Speaker 2:This is your friend. I mean, I knew who he was before. I know who he is now. I know what he did and I know what he didn't do and what he pled to. He did, except when you read the book, because I go into detail exactly what he pled to. Nothing that he pled to had ever been the subject of a criminal prosecution prior to the time and, I'm pretty confident, probably not since that time.
Speaker 2:But what was really interesting is when we went to be sentenced. The process is you file a sentencing memorandum with the judge telling the judge why the sentence should be very light. The government files a sentencing memorandum with the judge giving their side of the story. The government sentencing memorandum in this case said I know he pled to these things that aren't all that serious, but he did all these other terrible things that you should take into account. We said we didn't do it.
Speaker 2:The judge said I'm going to hold a hearing, I'm going to hold a mini trial, going to hold a mini trial and since there's such a divergence between the two sides, I'm going to give the government 20 hours to pick its best one, two or three cases. Just show me that he violated one more law than what he pled to Show me. He did one of these things and I will take everything you said into consideration. In sentencing and she held a hearing over several weeks, we thought it was kind of unfair because we had to prove a negative. They said he did all these things. The only thing we were allowed to do is say that he did and then she ruled that they failed. And she later said publicly that she did not believe the government could prove that he did one other thing than what he pled to. And again you could read what he pled to. It was a bunch of regulatory violations that some people even questioned whether they were even violations of those regulations.
Speaker 1:And so, what is it? What do people come away with? What is it that? That? That, that aha moment. I know the answer. I want to ask you what do you want folks to come away with from this book?
Speaker 2:A Witness to the Prosecution we want to come away with actually three things. George One, I want them to know the true Michael Milken story. Who was he? What did he accomplish in finance, why was he such a disruptor, why was he so good at what he did, and what kind of person is he?
Speaker 2:But number two, I want them to understand away from Michael Milken this could happen to you. I want them to understand how the process works and how difficult the process is. And the third thing I want them to see is that, no matter what happens to you in life, if you never forget who you are, you can move on and lead a productive life, even when life has dealt you a very difficult hand. Look what Mike Milken has accomplished before this happened and since this happened. He has this unbelievable ability to get up, dust himself off and go about trying to be productive, and he does it, which I think is amazing, without bitterness. You don't hear him complaining about what happened to him before. You just see him trying to make a difference in the world today.

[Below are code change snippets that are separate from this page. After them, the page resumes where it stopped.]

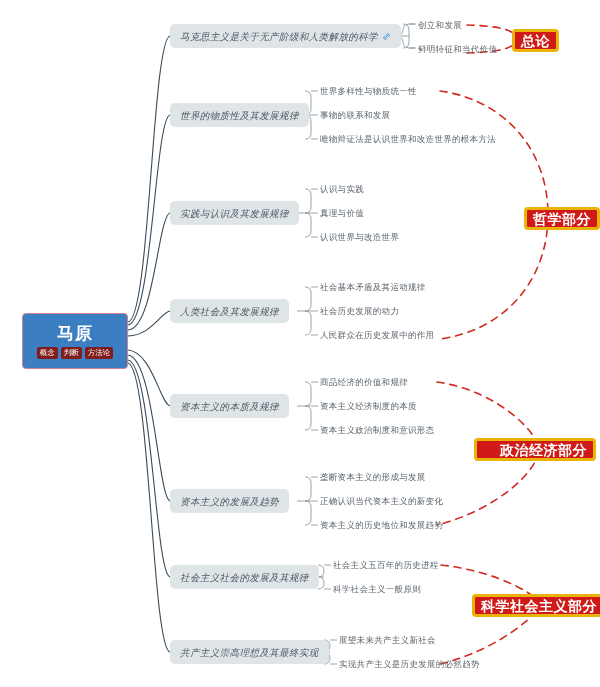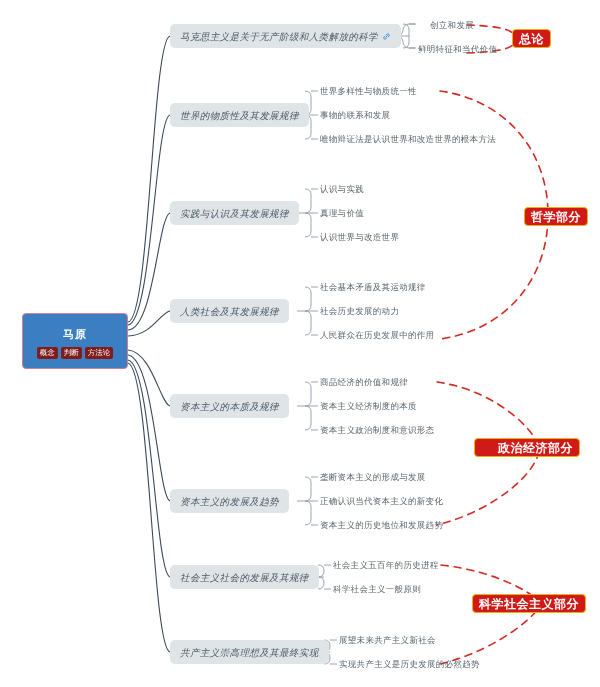"创立和发展" div.leaf-node { left: 430px -> 418px }
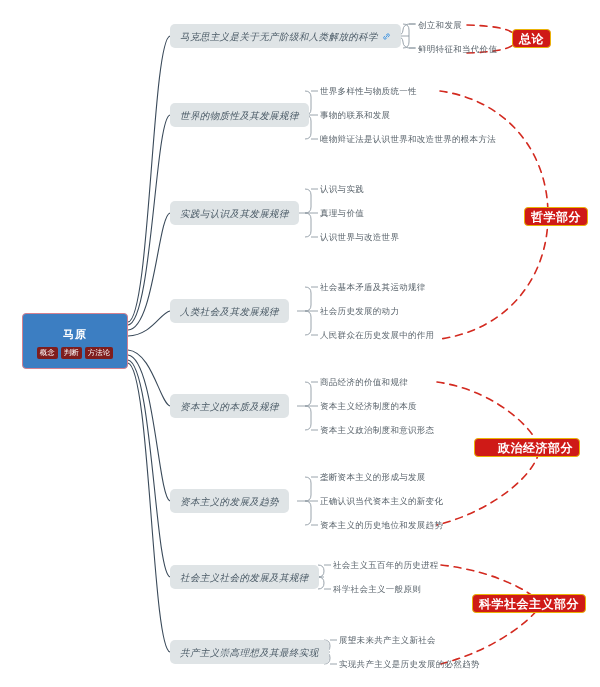"总论" .badge { border: 1px solid #eab308 -> 3px solid #eab308; font-size: 12px -> 14px }
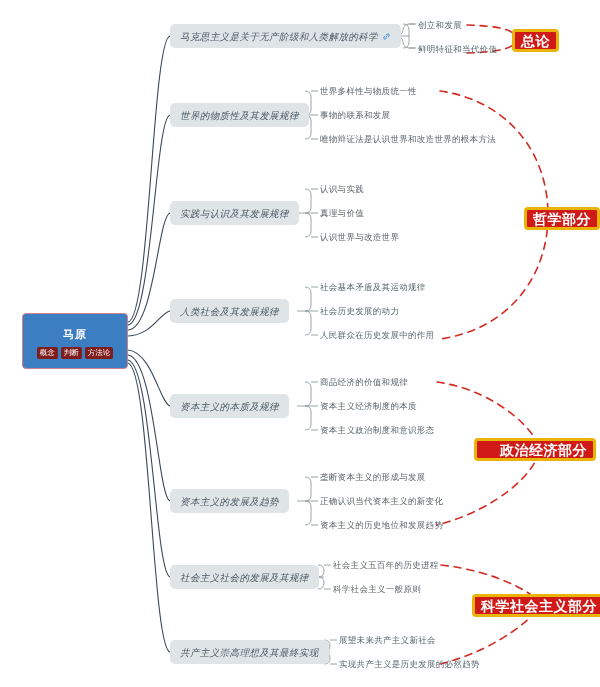"马原" .root-title { font-size: 11px -> 17px }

Speaker 1:He took that traumatizing experience and is literally continuing to change the world on every level, and I think he's, if I may, I think he's able to do it because he has good friends, like you.
Speaker 1:So I want to salute you in this process and I want to ask that our global audience take a look at this book A Witness to the Prosecution of Michael Milken the Myth of Michael Milken, by Richard Sandler. Richard, thank you for your inspiration. You're a good man. Thank you, thank you, thank you, thank you, thank you, thank you, thank you, thank you.